Scott Lauermann, spokesman for the American Petroleum Institute, said: “Increasing geopolitical and market instability has led to an increase in global demand for American energy.” “With U.S. LNG exports, we have the opportunity to strengthen the energy security of allies and accelerate environmental progress with American natural gas.”
But a 2020 study by the Natural Resources Defense Council said the gains from LNG are modest at best. It found that exporting LNG from the US to Europe or Asia and using it to generate electricity would emit only about 30 percent more greenhouse gases than burning coal over a 20-year period.

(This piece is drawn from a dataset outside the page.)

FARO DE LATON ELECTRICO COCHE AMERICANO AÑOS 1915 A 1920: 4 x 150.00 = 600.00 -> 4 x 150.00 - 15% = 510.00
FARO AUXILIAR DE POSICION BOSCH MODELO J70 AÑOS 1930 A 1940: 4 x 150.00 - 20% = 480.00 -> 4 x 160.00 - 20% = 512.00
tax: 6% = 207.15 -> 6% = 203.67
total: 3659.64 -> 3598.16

Samantha Gross, director of the Energy Security and Climate Initiative at the Brookings Institution in Washington, said there was no doubt that exports would increase emissions in the US, but argued that it would be offset by declines elsewhere. He said that if countries don’t buy oil or gas from the US, they will buy it from another country.

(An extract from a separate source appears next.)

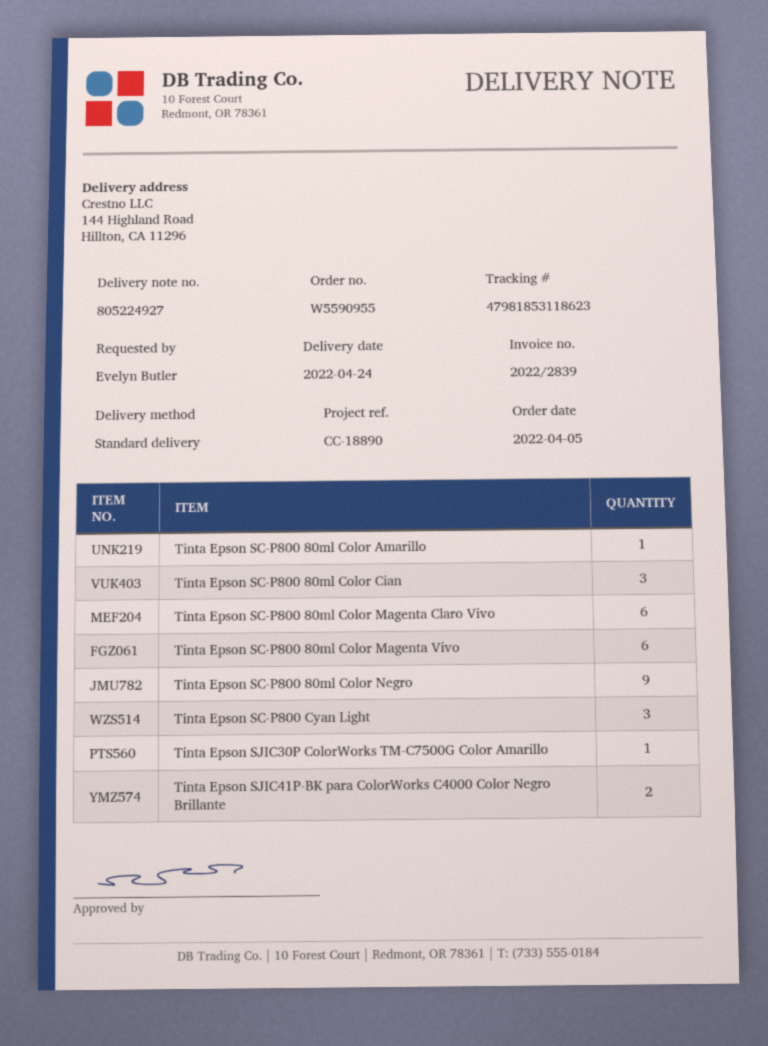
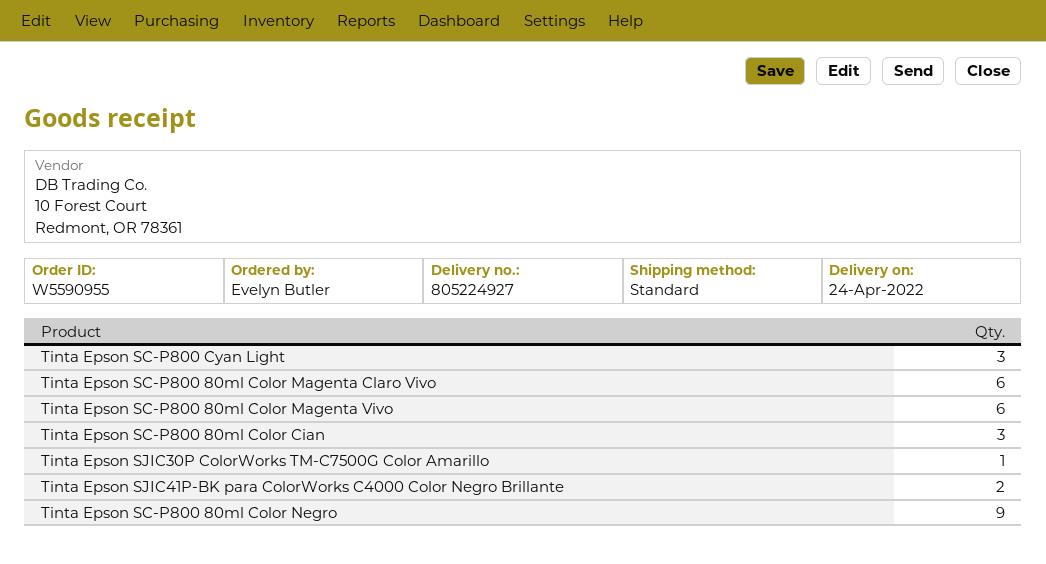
Tinta Epson SC-P800 80ml Color Amarillo: 1 -> none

“The world has a lot of oil and gas,” Gross said.
Long live environmental journalism
ICN provides award-winning climate coverage that is free and ad-free. We rely on donations from readers like you to keep us going.
Gross said U.S. gas exports are helping European countries wean off Russian gas in the short term, but Europe and the Biden administration are struggling today to increase supplies while maintaining their long-term goal of reducing emissions.

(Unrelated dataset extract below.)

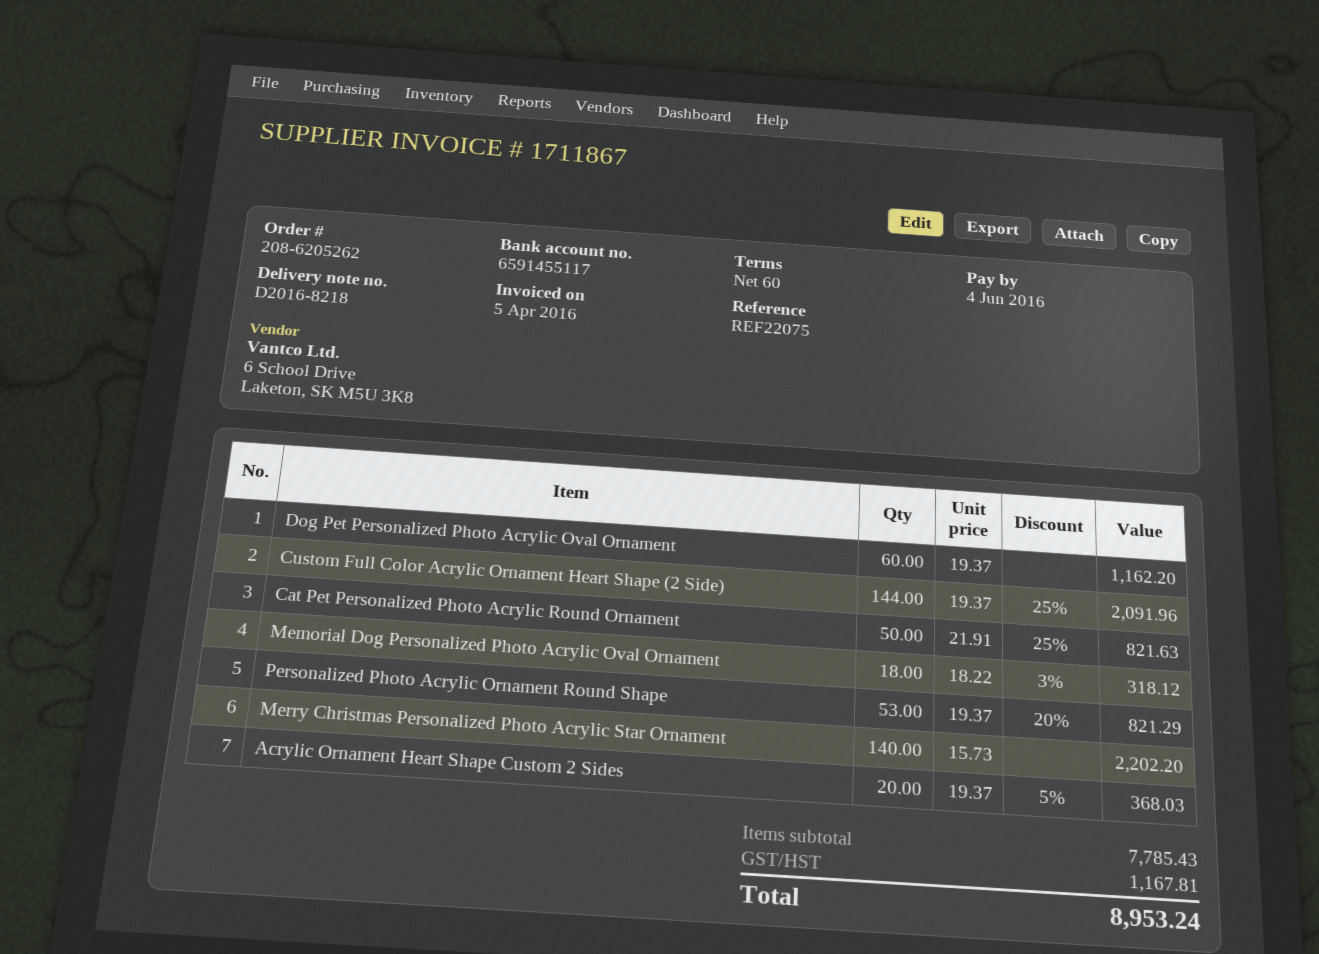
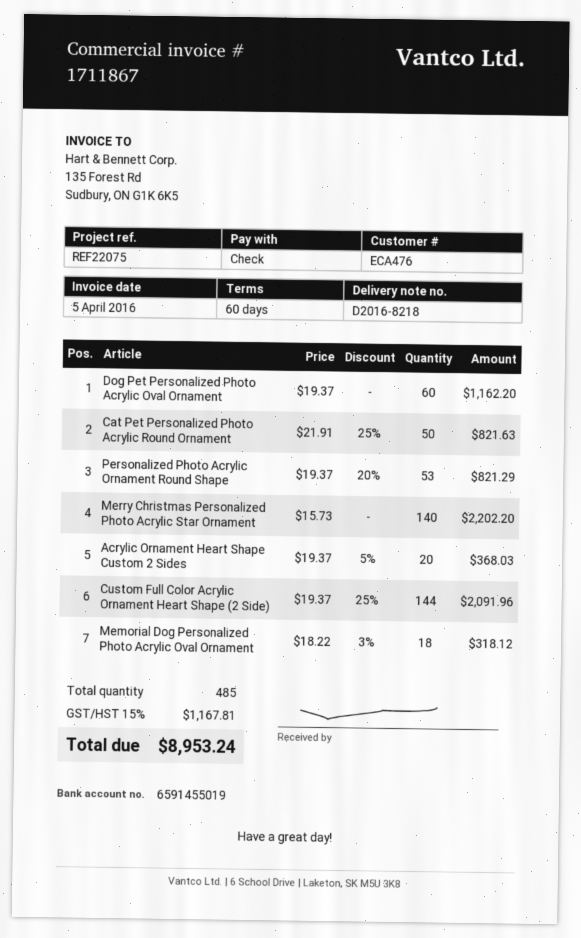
bank account: 6591455117 -> 6591455019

“We want fossil fuels in the short term, but we don’t want them in the long term,” he said. “And we can’t figure out how to put those two pieces together.”
White House Press Secretary Nicholas Conger said in an email: “We are taking steps to help partners recover from this acute energy shock. But this case also highlights the need to improve energy efficiency, diversify suppliers and transition to clean energy as quickly as possible. As the President noted, ultimately, real energy security requires a rapid global transition to clean energy, which is why we are making historic investments today in the deployment of clean energy and technologies that will enable the future.
Some environmentalists say the gas industry is using the energy crisis caused by Russia’s invasion of Ukraine to build terminals and sign contracts that will keep the fossil fuel flowing for decades. An LNG terminal approved today, for example, will remain offline for many years and will continue to operate well past mid-century.
“President Biden clearly has a blind spot when it comes to LNG,” said Lucas Ross, program manager for the advocacy group Friends of the Earth. “What if the US benefits from a carbon-free energy sector by 2035?”
The growth in export potential appears to reinforce the difficult situation for Biden or any US president trying to accelerate the global transition to clean energy. The United States is now the world’s largest producer of oil and gas, and production is expected to grow, not decline.